#### [INFORMATION PROVIDED]
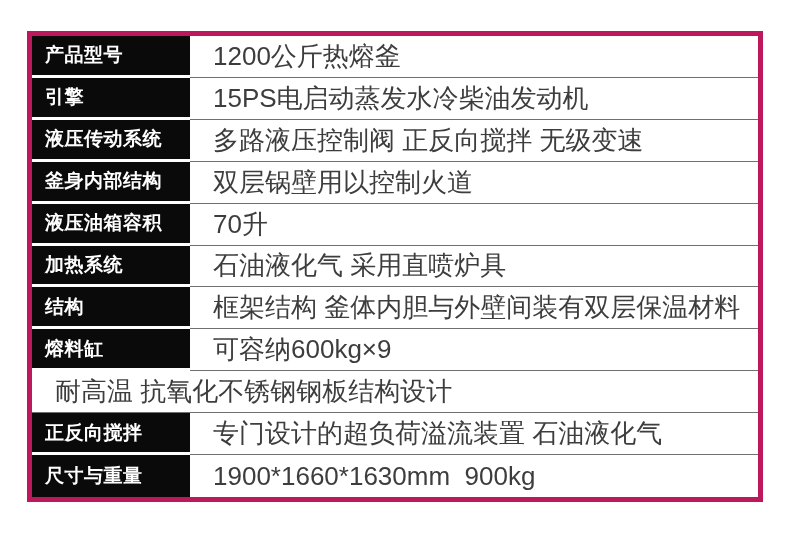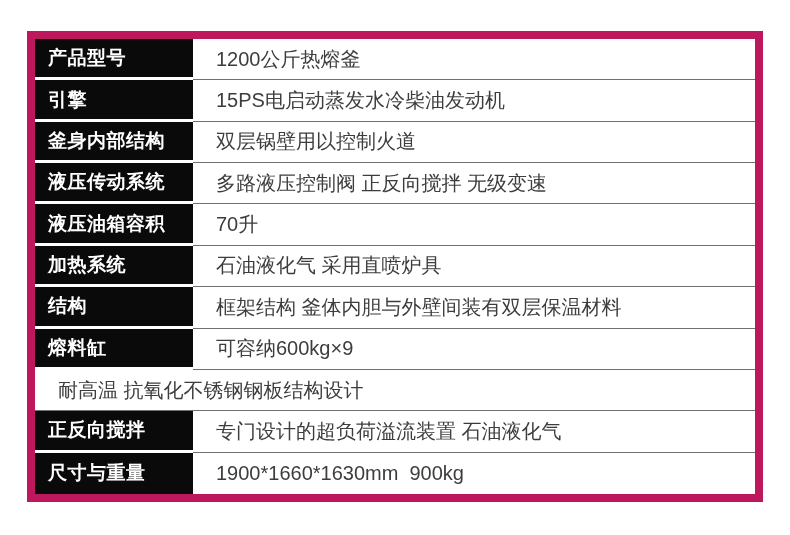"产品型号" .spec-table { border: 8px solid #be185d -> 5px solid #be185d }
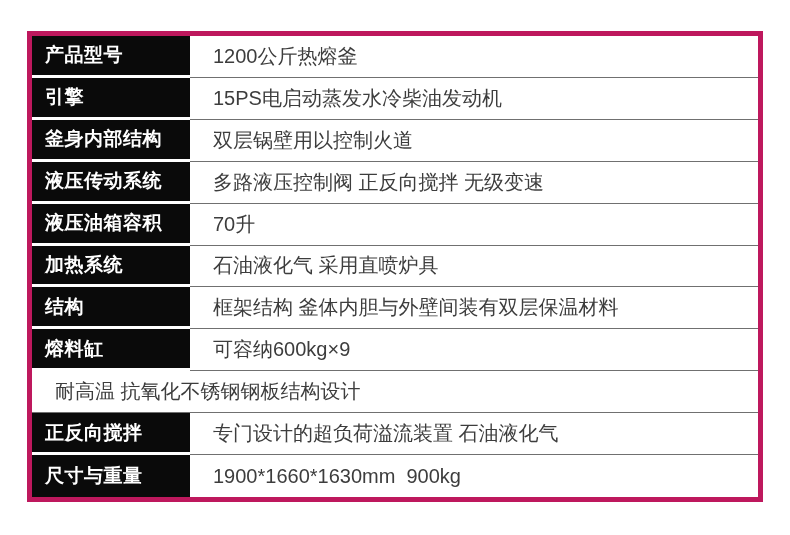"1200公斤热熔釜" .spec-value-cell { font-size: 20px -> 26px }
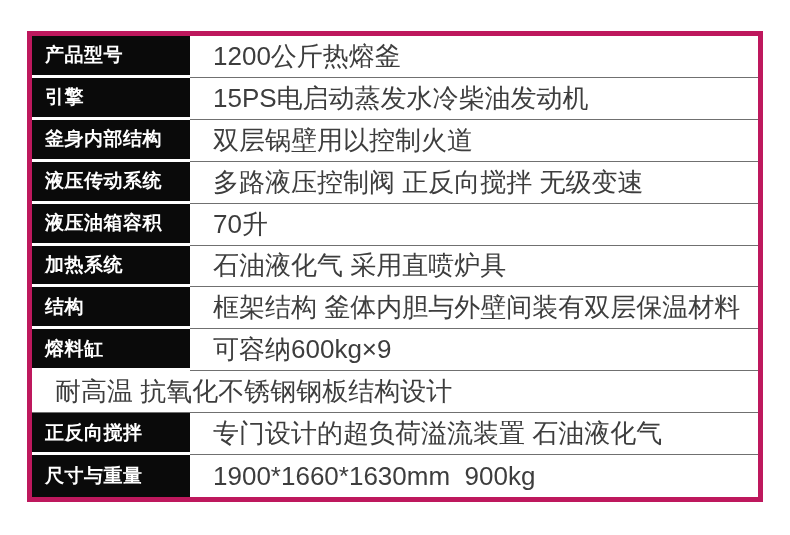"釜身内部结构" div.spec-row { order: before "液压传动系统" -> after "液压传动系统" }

==

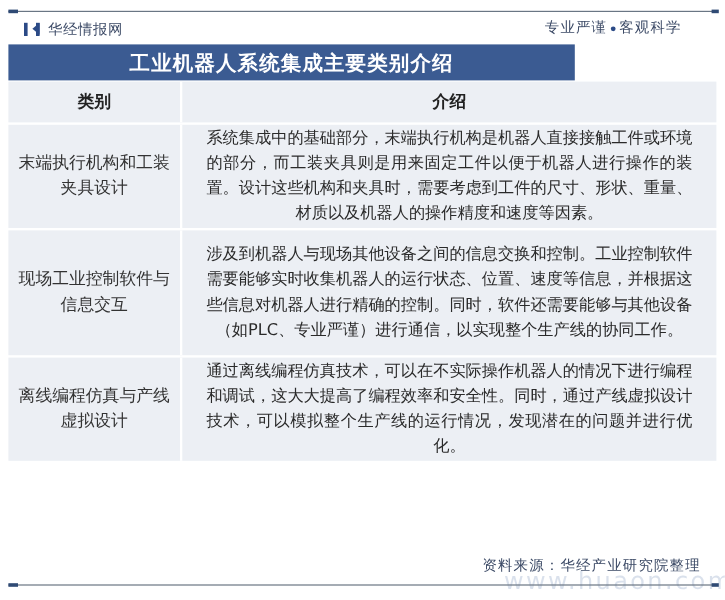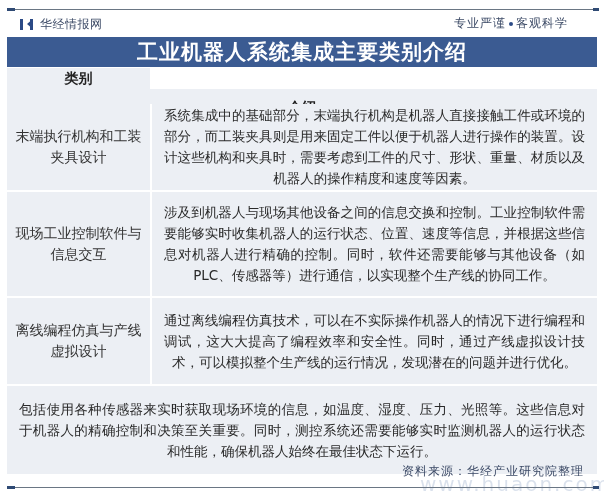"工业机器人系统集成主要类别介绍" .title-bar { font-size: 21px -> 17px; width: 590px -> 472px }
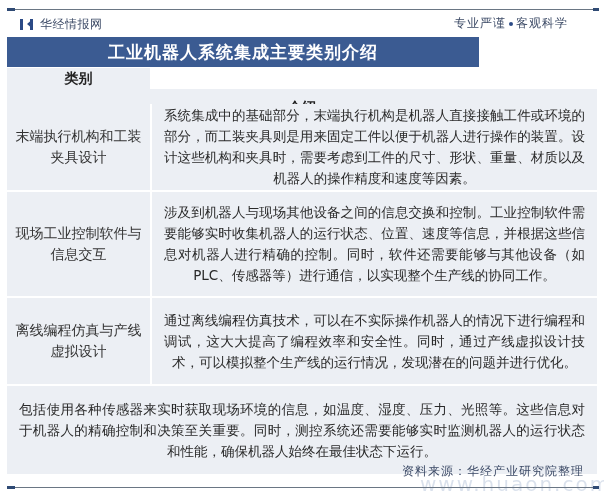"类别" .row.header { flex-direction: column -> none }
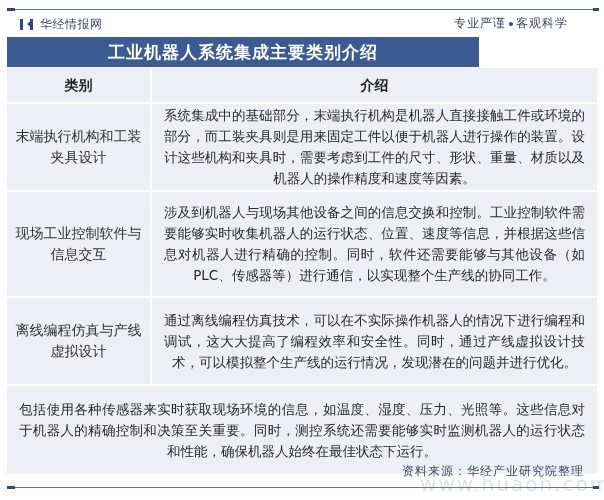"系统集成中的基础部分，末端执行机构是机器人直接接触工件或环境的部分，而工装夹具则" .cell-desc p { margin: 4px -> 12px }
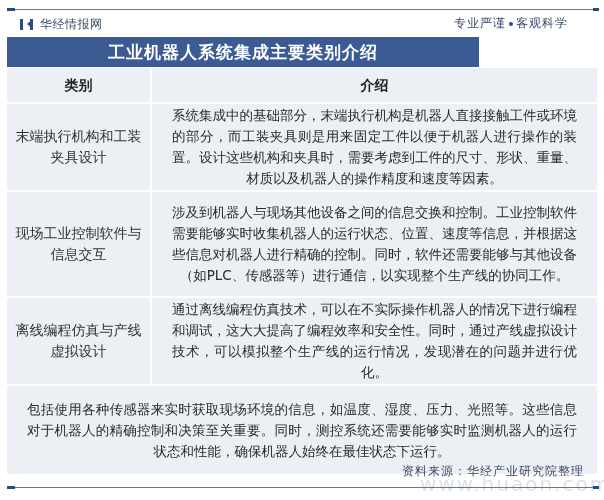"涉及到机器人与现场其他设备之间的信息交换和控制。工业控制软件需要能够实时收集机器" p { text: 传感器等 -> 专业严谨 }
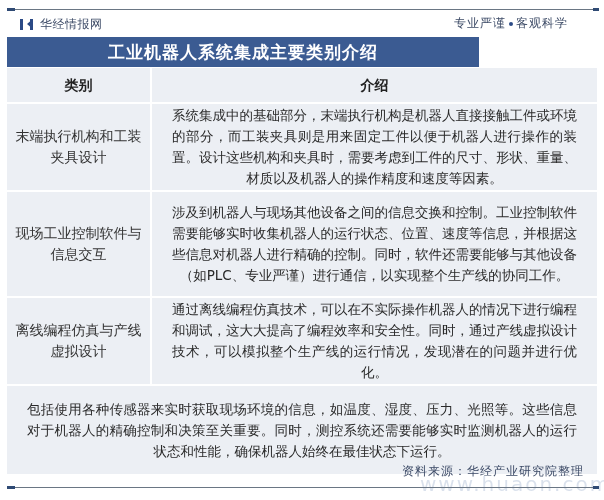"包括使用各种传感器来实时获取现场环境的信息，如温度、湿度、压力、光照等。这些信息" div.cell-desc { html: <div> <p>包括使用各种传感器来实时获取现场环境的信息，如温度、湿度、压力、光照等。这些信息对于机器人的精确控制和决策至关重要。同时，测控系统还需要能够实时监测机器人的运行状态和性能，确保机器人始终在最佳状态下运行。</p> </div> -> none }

---

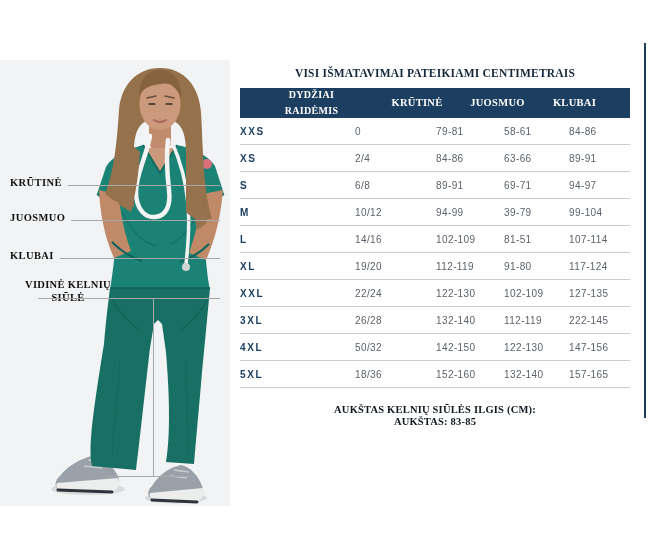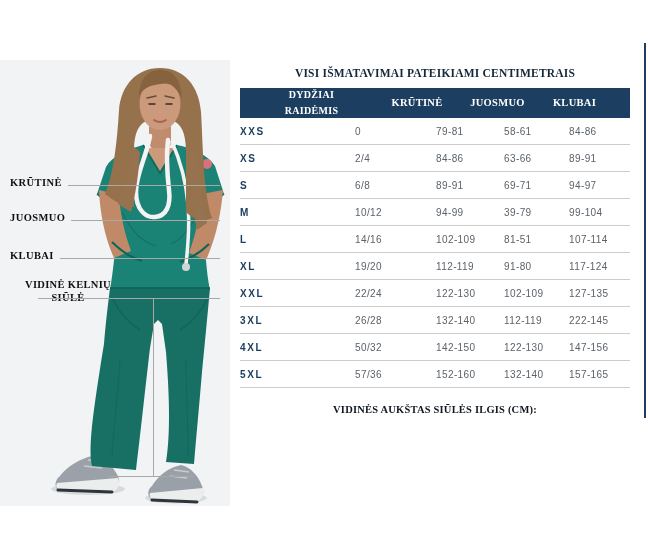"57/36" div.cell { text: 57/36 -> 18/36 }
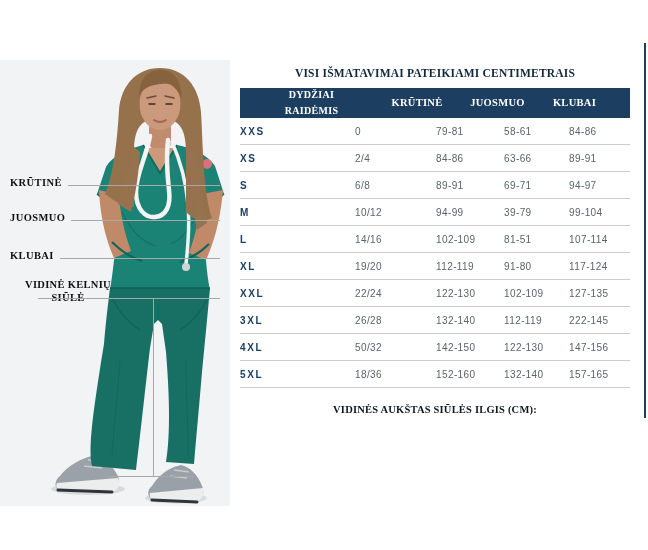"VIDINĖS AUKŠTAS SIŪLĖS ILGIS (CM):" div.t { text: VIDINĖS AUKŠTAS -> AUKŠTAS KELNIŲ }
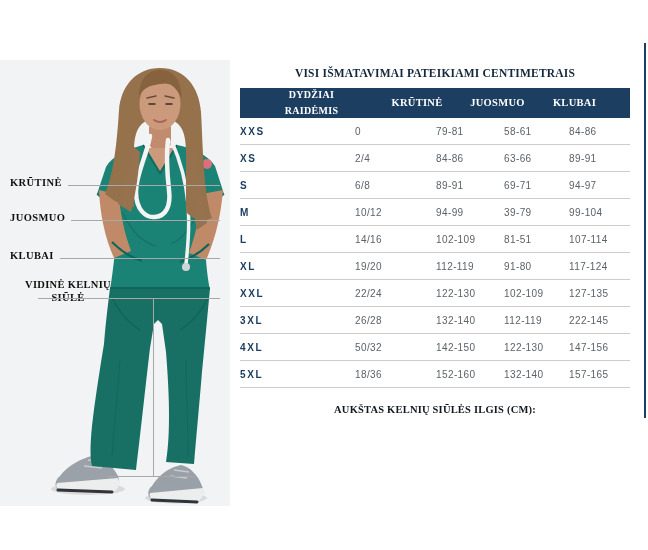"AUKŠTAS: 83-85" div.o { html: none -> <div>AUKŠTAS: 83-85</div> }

#### [WHAT TO PRODUCE]
Copy out the lines above from the line containing "font-size: 21px ->" through the line containing "</div> -> none", exactly, and keep the pictures out.

#### [WORKED SOLUTION]
"工业机器人系统集成主要类别介绍" .title-bar { font-size: 21px -> 17px; width: 590px -> 472px }
"类别" .row.header { flex-direction: column -> none }
"系统集成中的基础部分，末端执行机构是机器人直接接触工件或环境的部分，而工装夹具则" .cell-desc p { margin: 4px -> 12px }
"涉及到机器人与现场其他设备之间的信息交换和控制。工业控制软件需要能够实时收集机器" p { text: 传感器等 -> 专业严谨 }
"包括使用各种传感器来实时获取现场环境的信息，如温度、湿度、压力、光照等。这些信息" div.cell-desc { html: <div> <p>包括使用各种传感器来实时获取现场环境的信息，如温度、湿度、压力、光照等。这些信息对于机器人的精确控制和决策至关重要。同时，测控系统还需要能够实时监测机器人的运行状态和性能，确保机器人始终在最佳状态下运行。</p> </div> -> none }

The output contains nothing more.